TASK TO CARRY OUT
The answer must be an exact copy of the lines from the one containing "Wilka sleutel 473933: 1" through the final line of the material, both included, and nothing else.

INPUT
◆ ◆ ◆ ◆

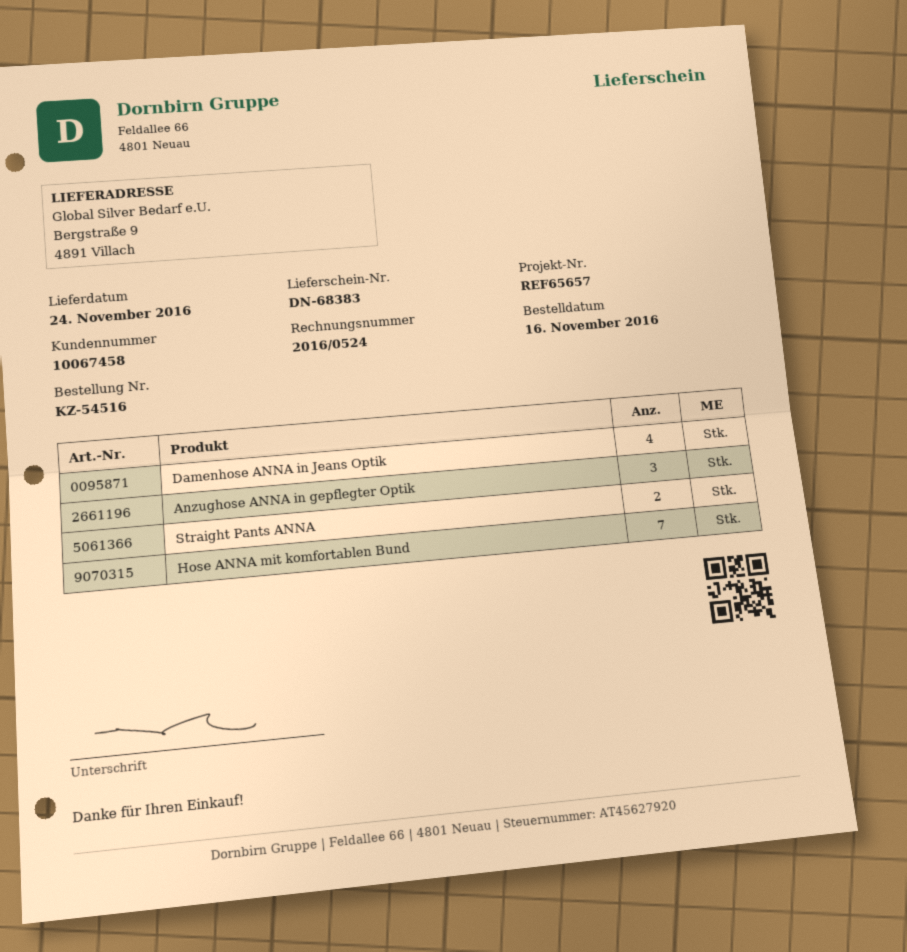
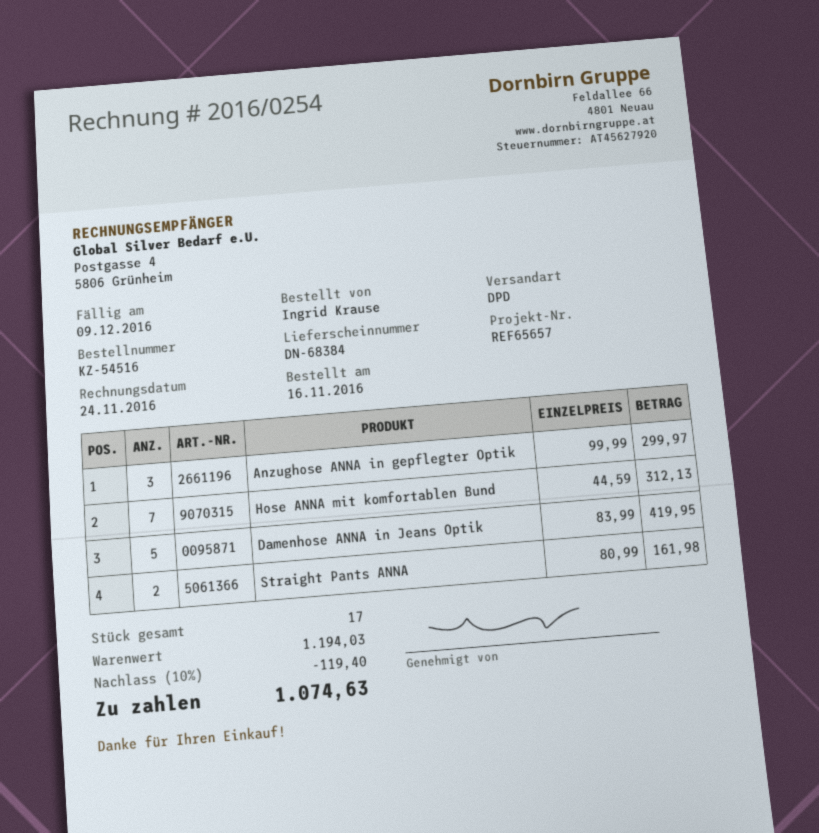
delivery note number: DN-68383 -> DN-68384
invoice number: 2016/0524 -> 2016/0254
Damenhose ANNA in Jeans Optik: 4 -> 5

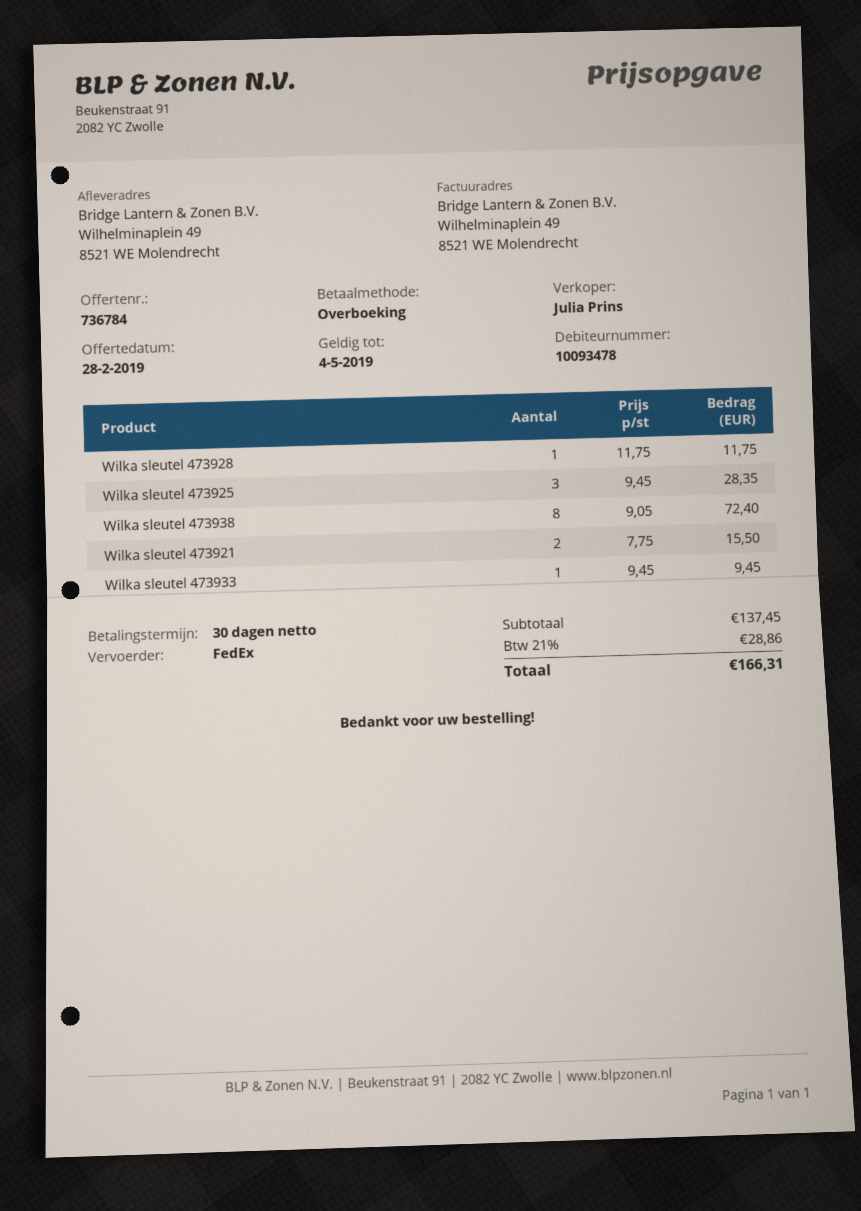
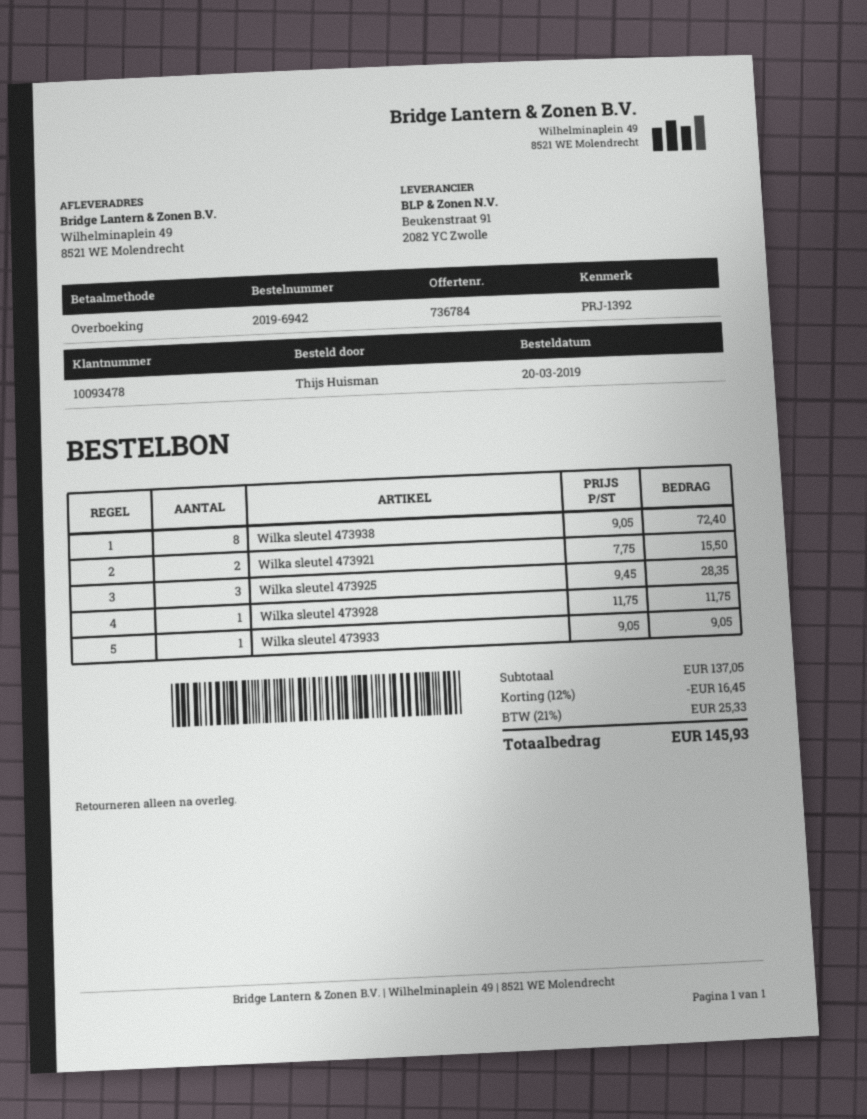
Wilka sleutel 473933: 1 x 9.45 = 9.45 -> 1 x 9.05 = 9.05
subtotal: 137.45 -> 137.05
discount: none -> 12% = 16.45
tax: 21% = 28.86 -> 21% = 25.33
total: 166.31 -> 145.93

◆ ◆ ◆ ◆

WRITTEN ANSWER
Wilka sleutel 473933: 1 x 9.45 = 9.45 -> 1 x 9.05 = 9.05
subtotal: 137.45 -> 137.05
discount: none -> 12% = 16.45
tax: 21% = 28.86 -> 21% = 25.33
total: 166.31 -> 145.93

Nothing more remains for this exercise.